>>
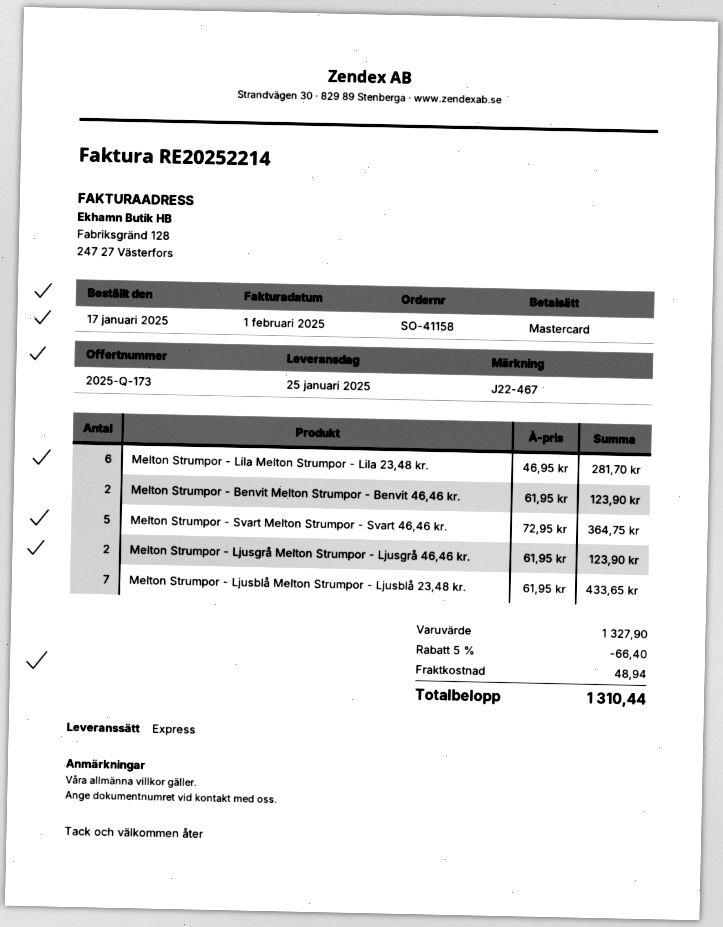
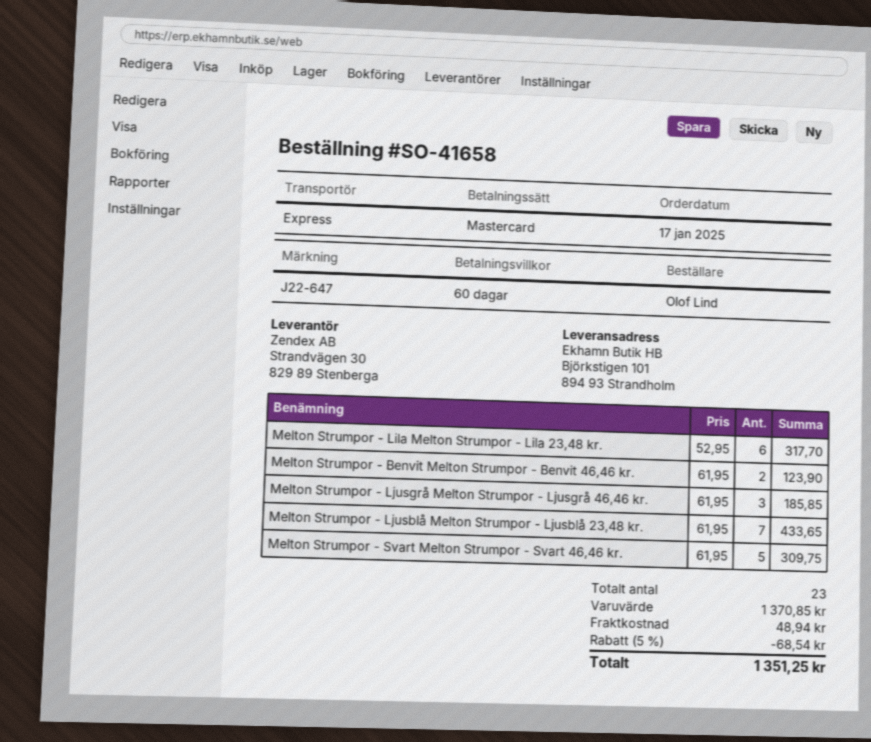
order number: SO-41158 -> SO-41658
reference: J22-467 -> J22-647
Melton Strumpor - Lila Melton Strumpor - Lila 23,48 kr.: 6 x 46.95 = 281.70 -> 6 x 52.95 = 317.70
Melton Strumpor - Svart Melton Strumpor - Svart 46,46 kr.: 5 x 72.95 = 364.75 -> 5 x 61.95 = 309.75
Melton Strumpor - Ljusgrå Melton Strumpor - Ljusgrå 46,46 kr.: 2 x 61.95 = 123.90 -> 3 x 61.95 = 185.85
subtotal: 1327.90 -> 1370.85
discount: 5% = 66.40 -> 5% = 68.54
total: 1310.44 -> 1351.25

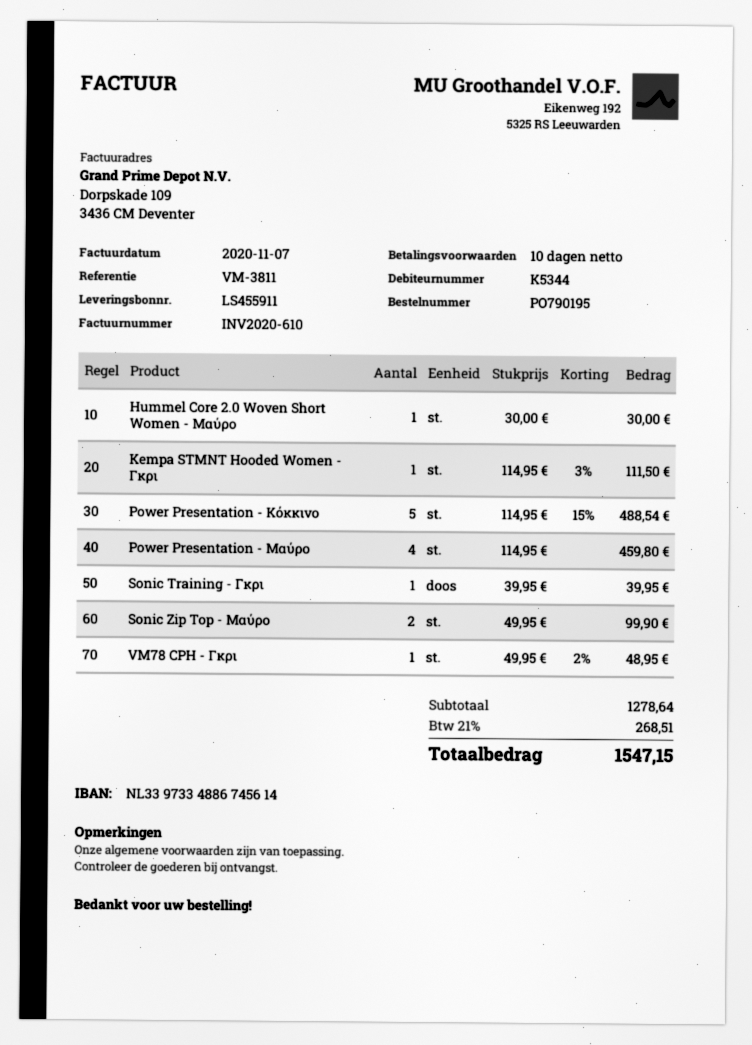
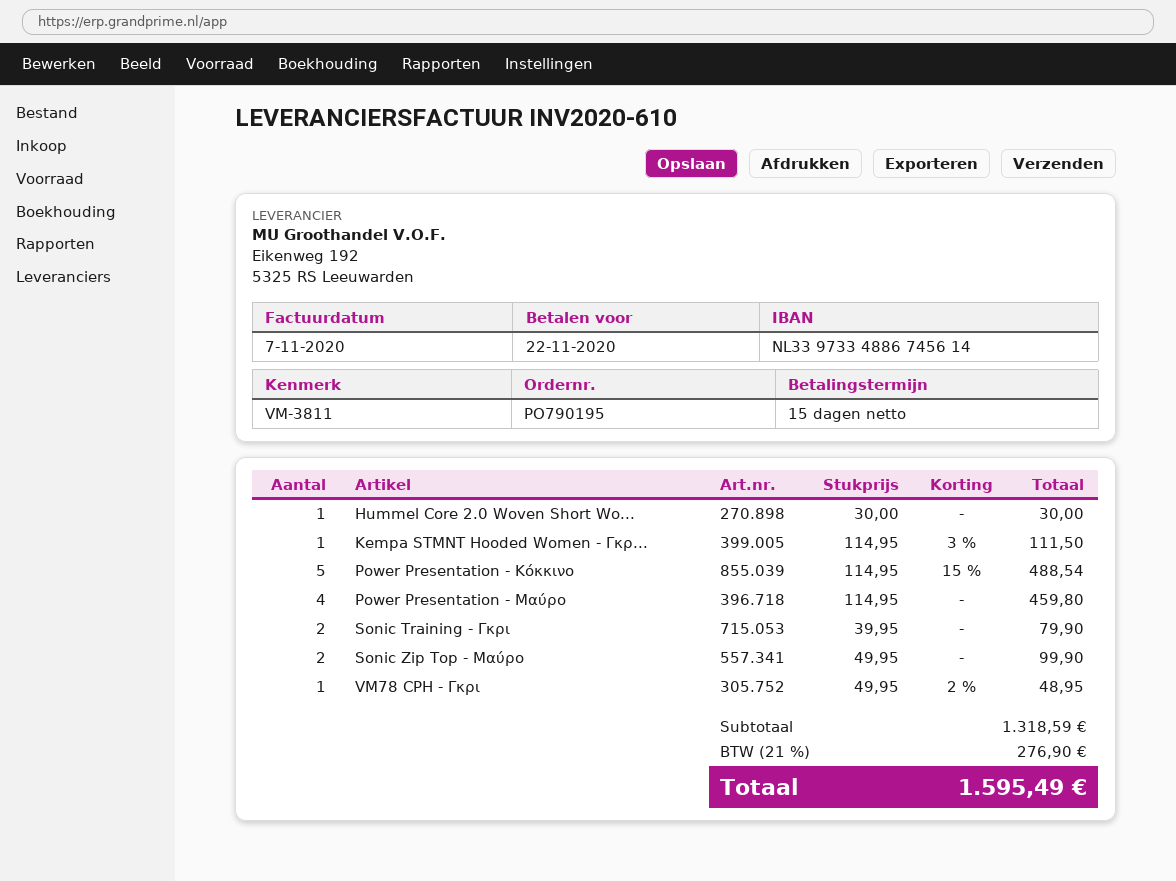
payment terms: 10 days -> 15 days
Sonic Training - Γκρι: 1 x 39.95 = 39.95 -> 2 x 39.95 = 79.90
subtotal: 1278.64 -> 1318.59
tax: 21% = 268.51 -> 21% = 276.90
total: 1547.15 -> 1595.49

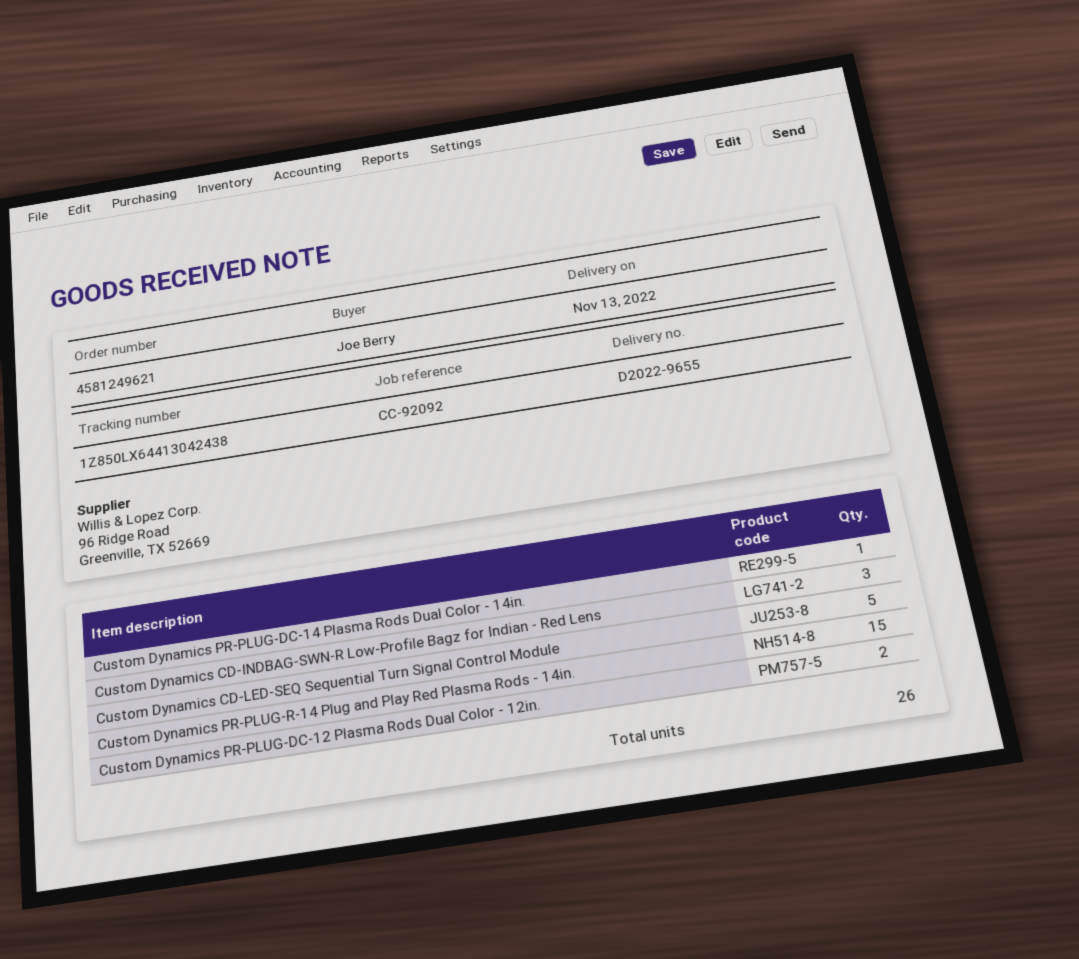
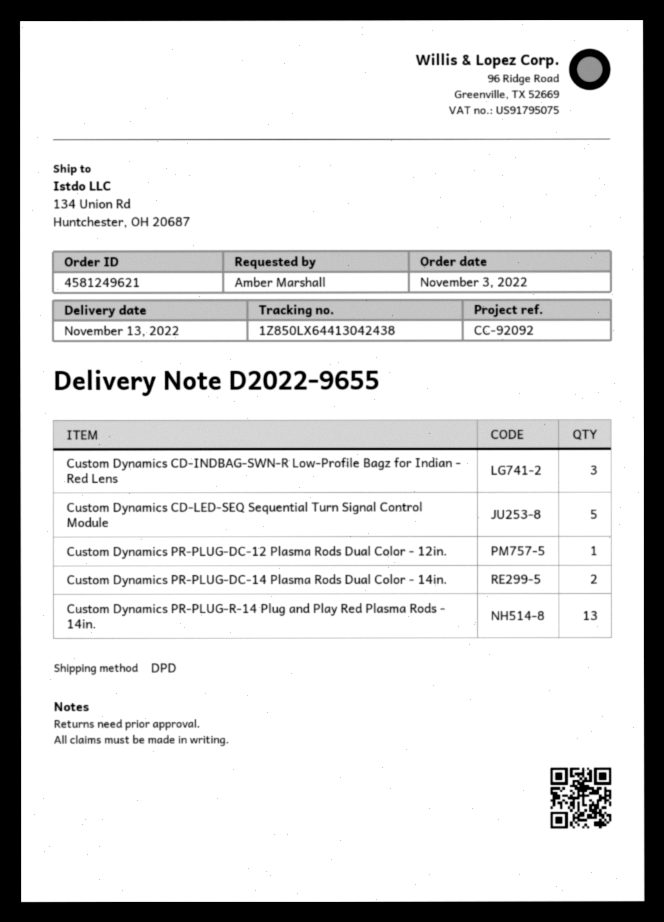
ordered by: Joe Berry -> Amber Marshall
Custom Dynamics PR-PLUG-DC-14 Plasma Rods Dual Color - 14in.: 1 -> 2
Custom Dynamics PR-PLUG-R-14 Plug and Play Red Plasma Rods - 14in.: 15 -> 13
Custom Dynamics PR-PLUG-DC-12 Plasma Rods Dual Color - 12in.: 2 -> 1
<<
>>
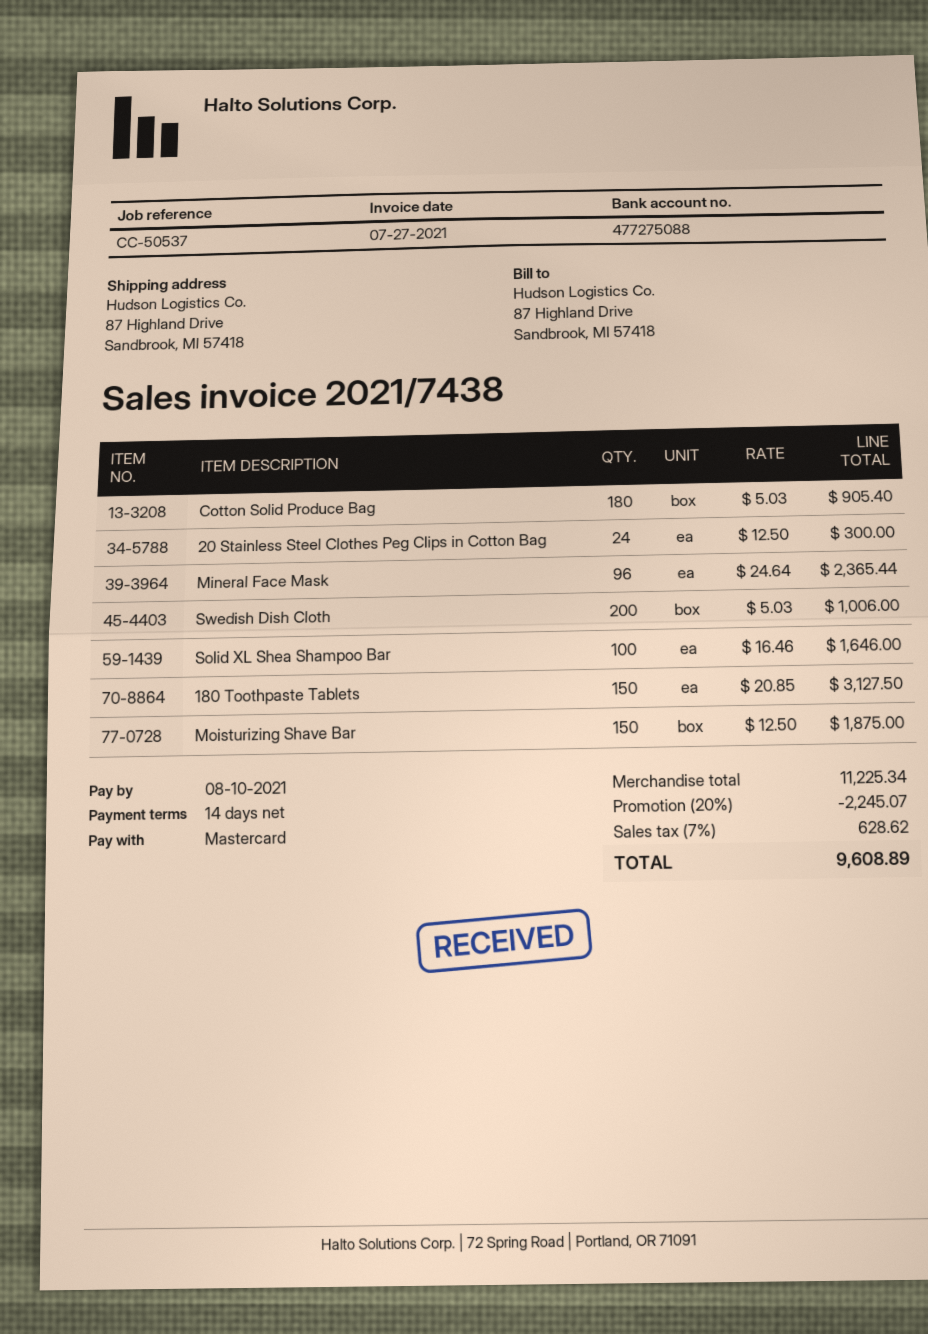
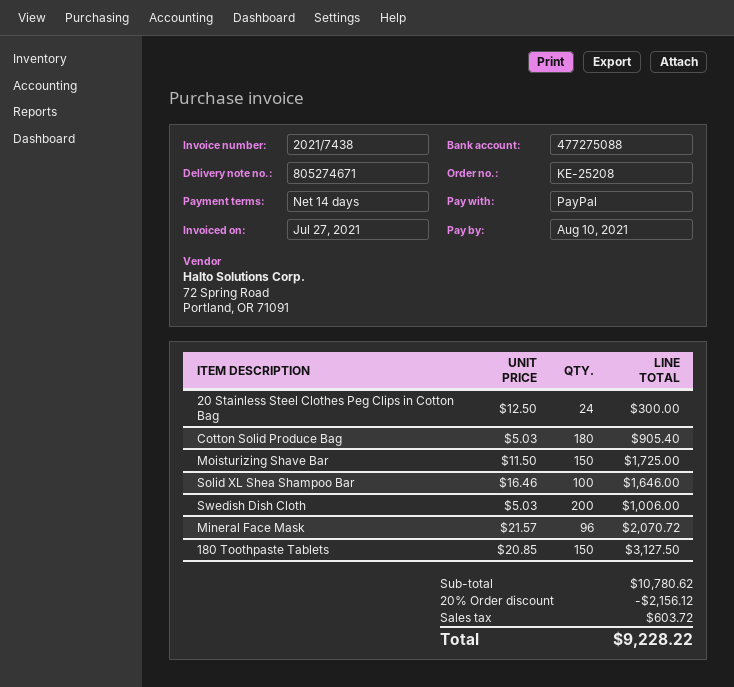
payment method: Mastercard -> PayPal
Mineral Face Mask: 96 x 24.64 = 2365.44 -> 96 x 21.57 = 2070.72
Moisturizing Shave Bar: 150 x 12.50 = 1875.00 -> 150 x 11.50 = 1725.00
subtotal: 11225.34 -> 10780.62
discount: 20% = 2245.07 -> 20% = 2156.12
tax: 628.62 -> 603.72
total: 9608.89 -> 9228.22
<<
>>
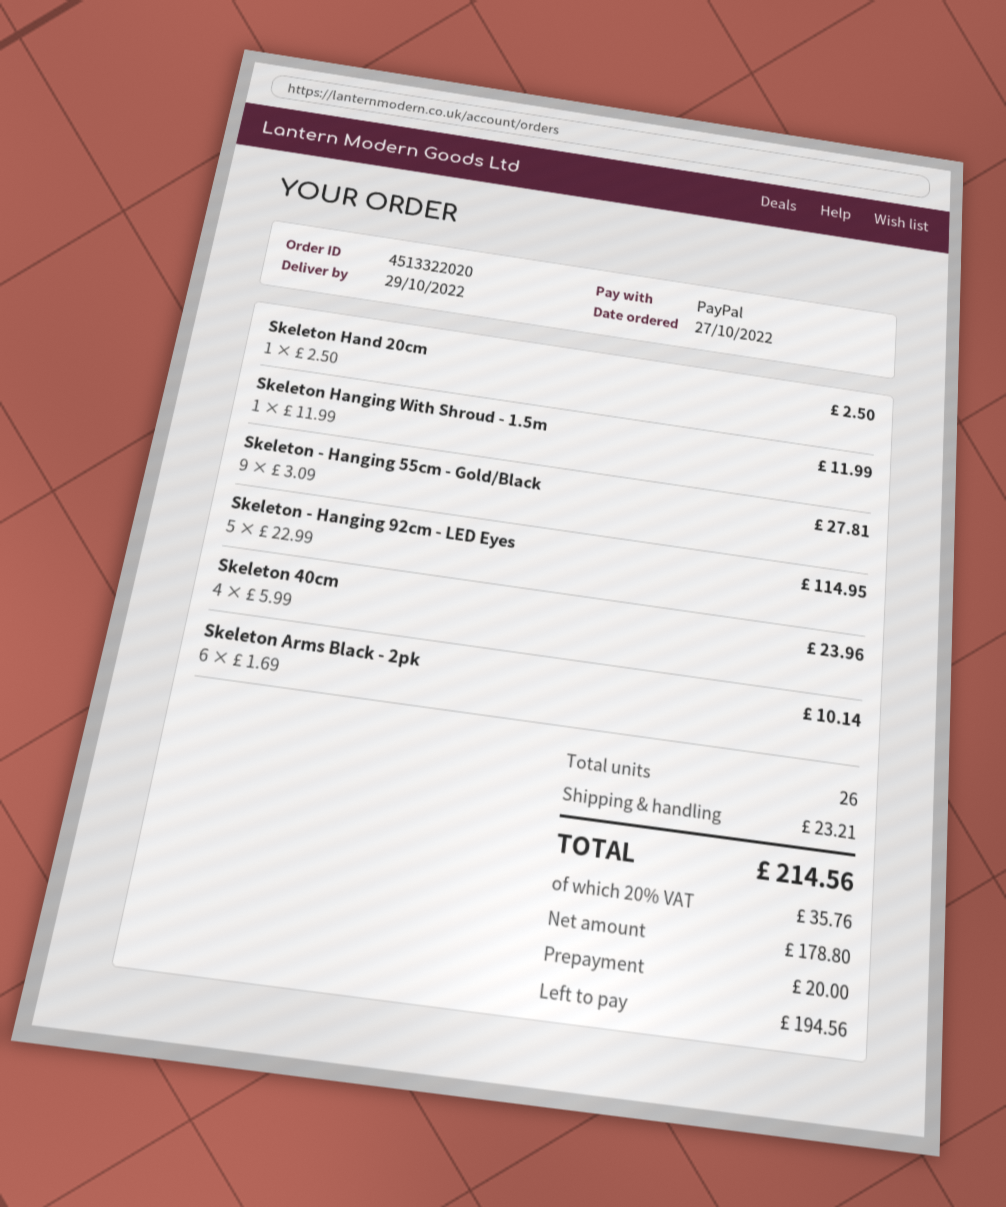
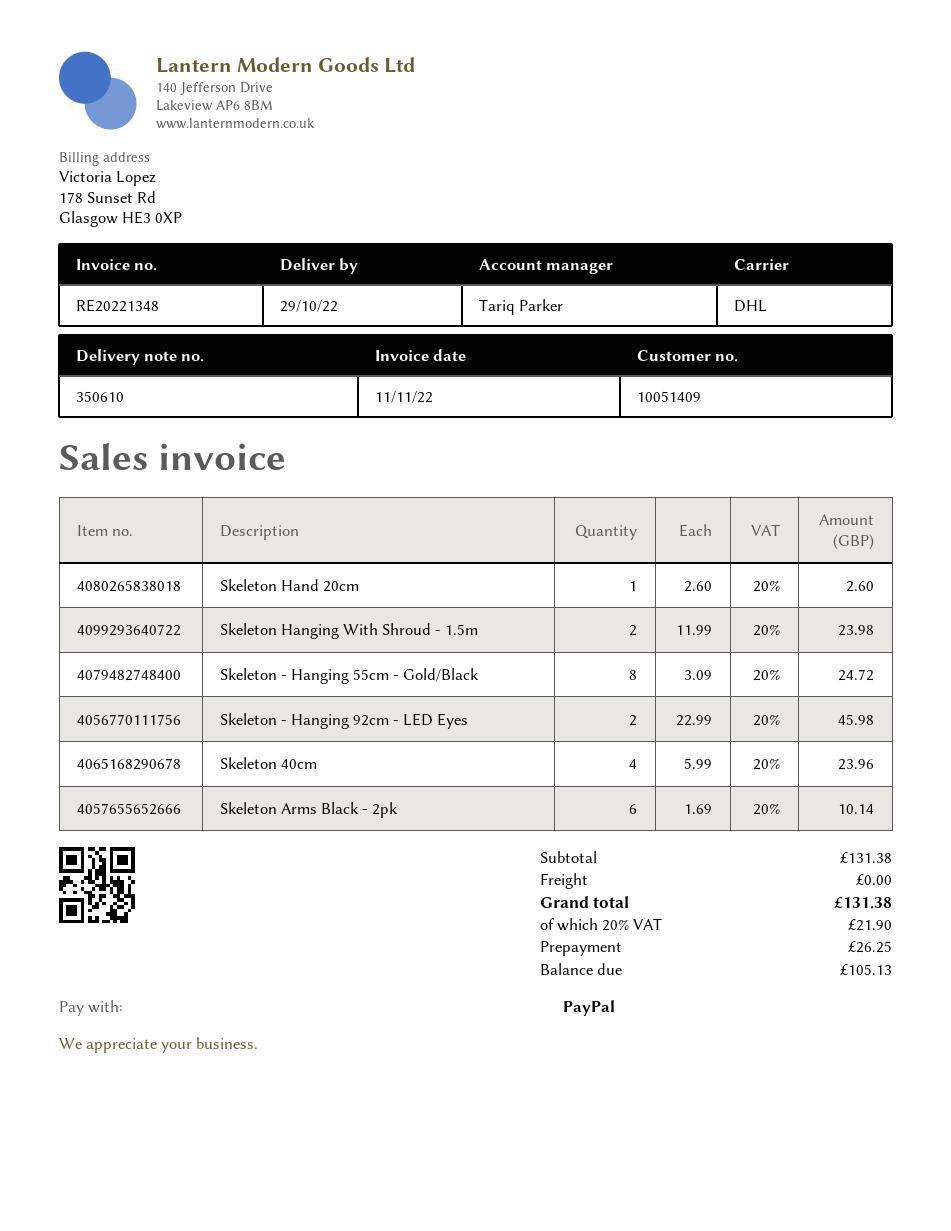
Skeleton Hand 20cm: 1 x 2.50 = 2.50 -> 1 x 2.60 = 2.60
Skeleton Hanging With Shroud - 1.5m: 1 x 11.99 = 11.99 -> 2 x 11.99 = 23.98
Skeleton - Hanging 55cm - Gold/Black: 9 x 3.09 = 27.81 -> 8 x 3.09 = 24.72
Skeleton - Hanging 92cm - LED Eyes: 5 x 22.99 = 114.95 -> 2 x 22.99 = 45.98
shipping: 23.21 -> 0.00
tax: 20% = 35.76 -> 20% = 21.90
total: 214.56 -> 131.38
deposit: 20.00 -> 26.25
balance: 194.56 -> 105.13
<<
TASK DESCRIPTION:
Write down exactly what the lines above say, from the line holding "reference: J22-467 -> J22-647" through the line holding "Custom Dynamics PR-PLUG-DC-12", and nothing more. Do not copy the pictures.

TASK RESPONSE:
reference: J22-467 -> J22-647
Melton Strumpor - Lila Melton Strumpor - Lila 23,48 kr.: 6 x 46.95 = 281.70 -> 6 x 52.95 = 317.70
Melton Strumpor - Svart Melton Strumpor - Svart 46,46 kr.: 5 x 72.95 = 364.75 -> 5 x 61.95 = 309.75
Melton Strumpor - Ljusgrå Melton Strumpor - Ljusgrå 46,46 kr.: 2 x 61.95 = 123.90 -> 3 x 61.95 = 185.85
subtotal: 1327.90 -> 1370.85
discount: 5% = 66.40 -> 5% = 68.54
total: 1310.44 -> 1351.25

payment terms: 10 days -> 15 days
Sonic Training - Γκρι: 1 x 39.95 = 39.95 -> 2 x 39.95 = 79.90
subtotal: 1278.64 -> 1318.59
tax: 21% = 268.51 -> 21% = 276.90
total: 1547.15 -> 1595.49

ordered by: Joe Berry -> Amber Marshall
Custom Dynamics PR-PLUG-DC-14 Plasma Rods Dual Color - 14in.: 1 -> 2
Custom Dynamics PR-PLUG-R-14 Plug and Play Red Plasma Rods - 14in.: 15 -> 13
Custom Dynamics PR-PLUG-DC-12 Plasma Rods Dual Color - 12in.: 2 -> 1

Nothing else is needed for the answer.